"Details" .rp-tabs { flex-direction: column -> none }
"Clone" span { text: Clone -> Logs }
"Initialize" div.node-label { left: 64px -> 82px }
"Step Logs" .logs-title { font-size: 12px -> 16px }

————————

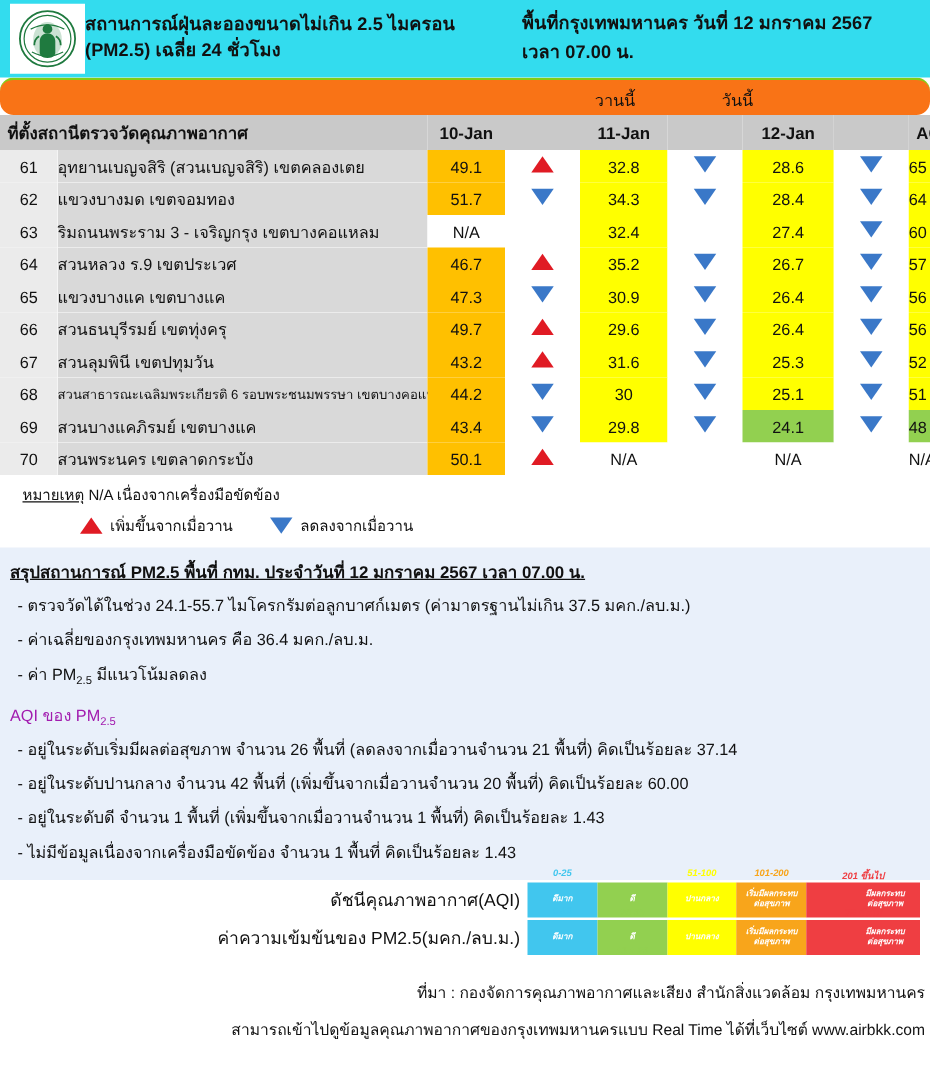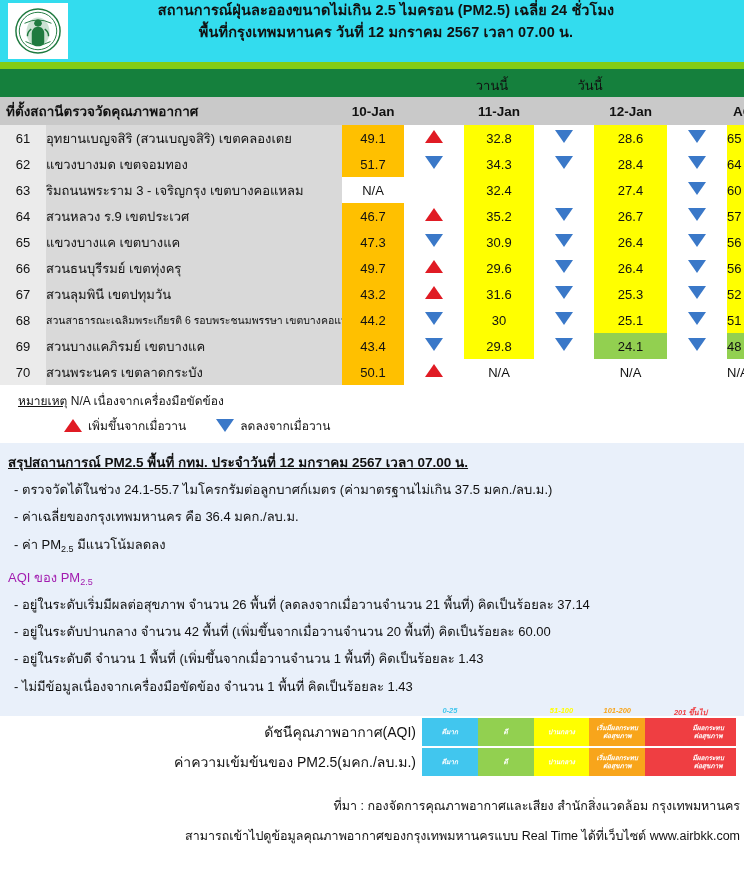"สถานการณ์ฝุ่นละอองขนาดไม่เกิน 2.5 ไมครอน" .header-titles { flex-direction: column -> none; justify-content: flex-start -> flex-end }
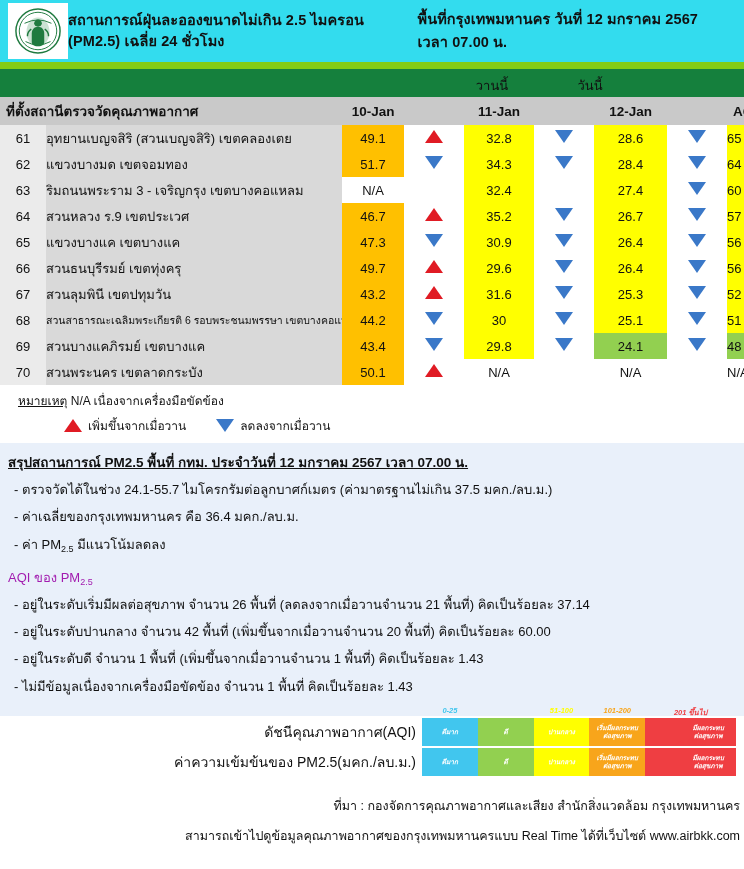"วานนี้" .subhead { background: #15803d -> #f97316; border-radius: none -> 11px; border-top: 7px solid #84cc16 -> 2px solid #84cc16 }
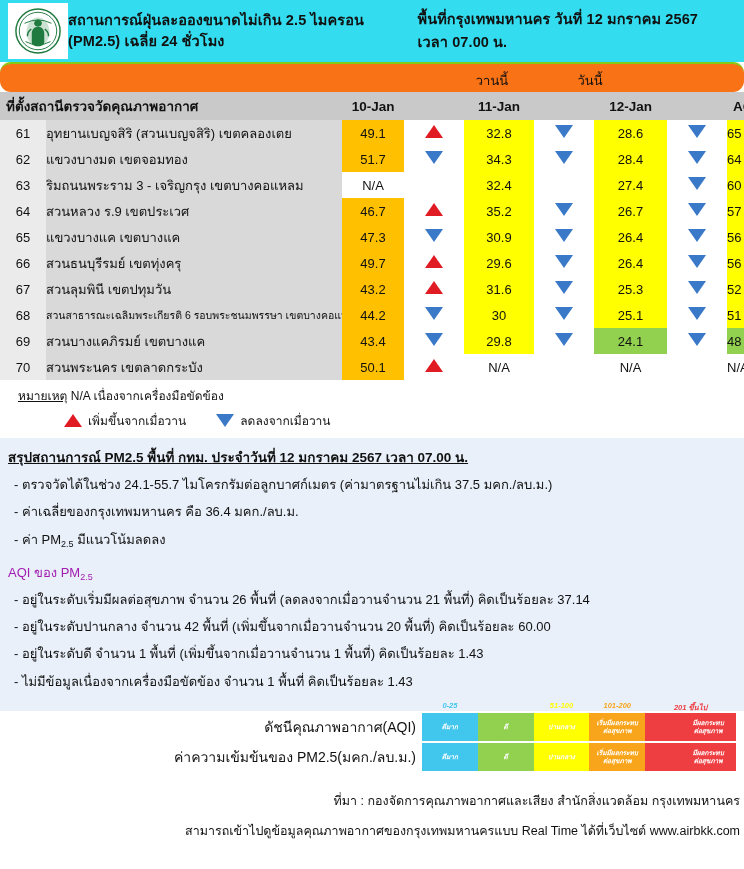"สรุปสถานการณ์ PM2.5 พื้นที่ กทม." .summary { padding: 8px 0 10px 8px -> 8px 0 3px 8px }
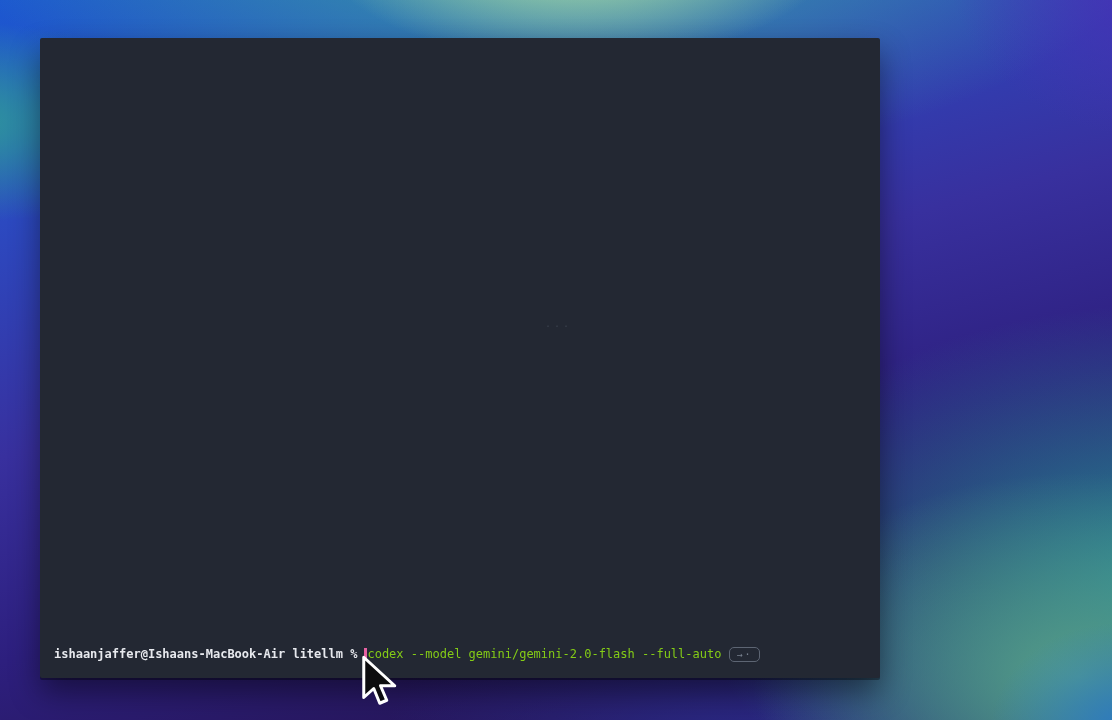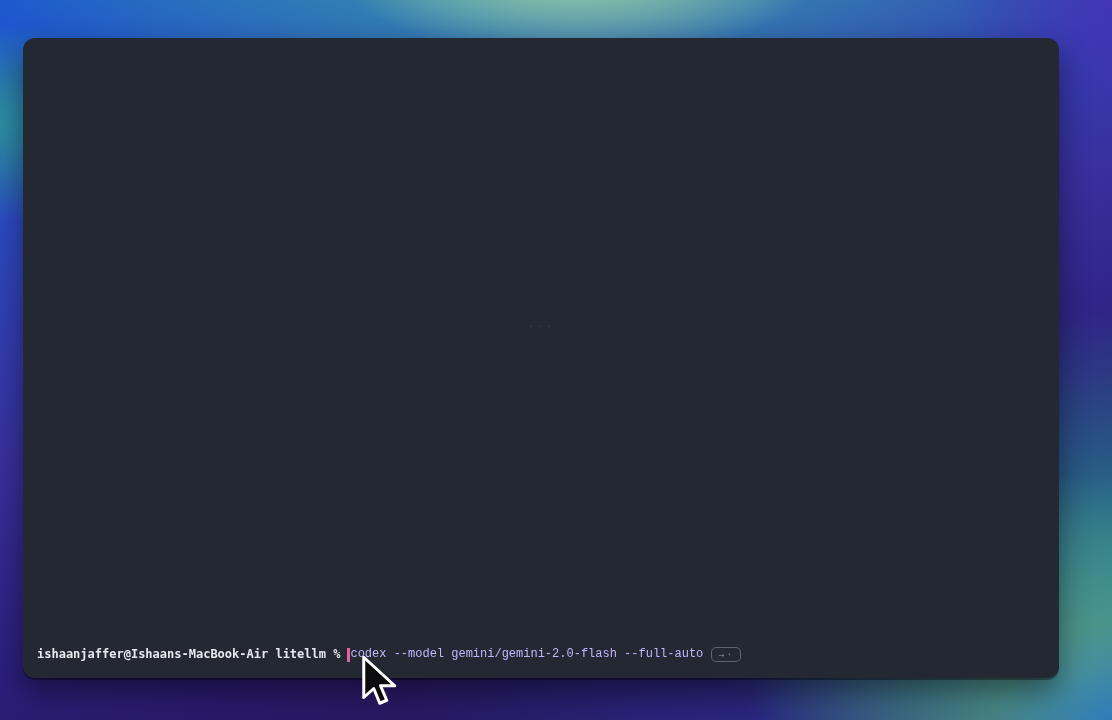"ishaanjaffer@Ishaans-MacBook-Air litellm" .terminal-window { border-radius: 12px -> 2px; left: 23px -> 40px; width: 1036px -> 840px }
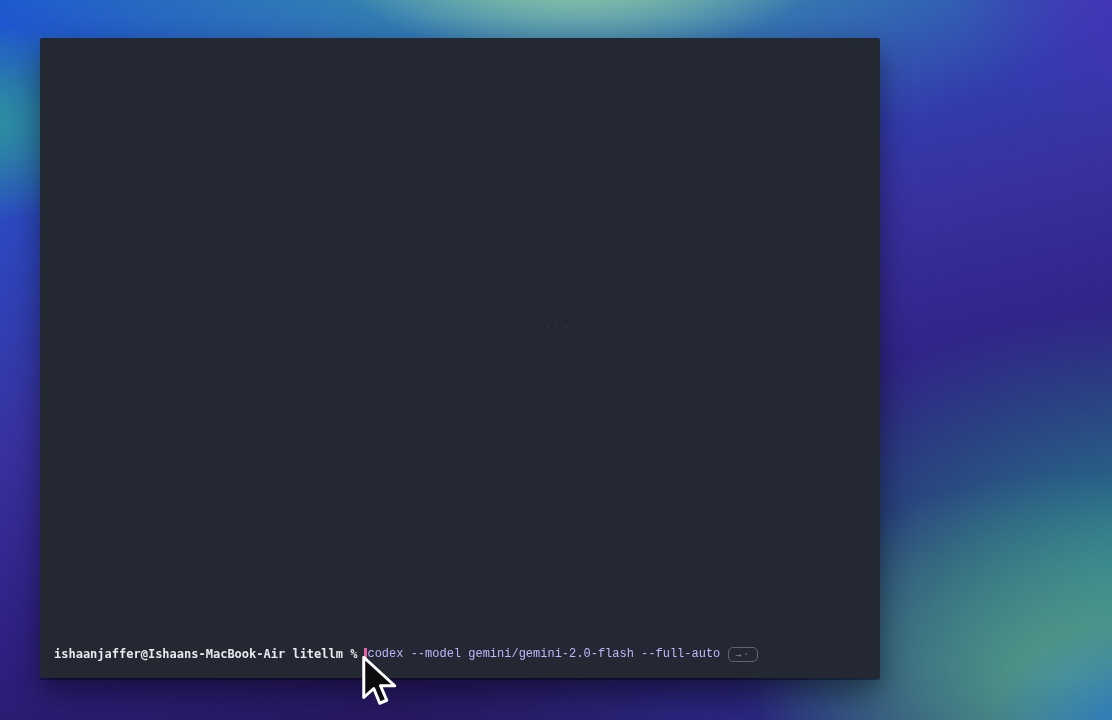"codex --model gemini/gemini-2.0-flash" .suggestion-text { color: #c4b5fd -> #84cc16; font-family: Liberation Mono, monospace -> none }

————————

→ **Try it**
After locating the line with "text: Clone ->" in the material above, return it and each line after it exactly, ending at the line with "font-size: 12px ->".

→ **Reply**
"Clone" span { text: Clone -> Logs }
"Initialize" div.node-label { left: 64px -> 82px }
"Step Logs" .logs-title { font-size: 12px -> 16px }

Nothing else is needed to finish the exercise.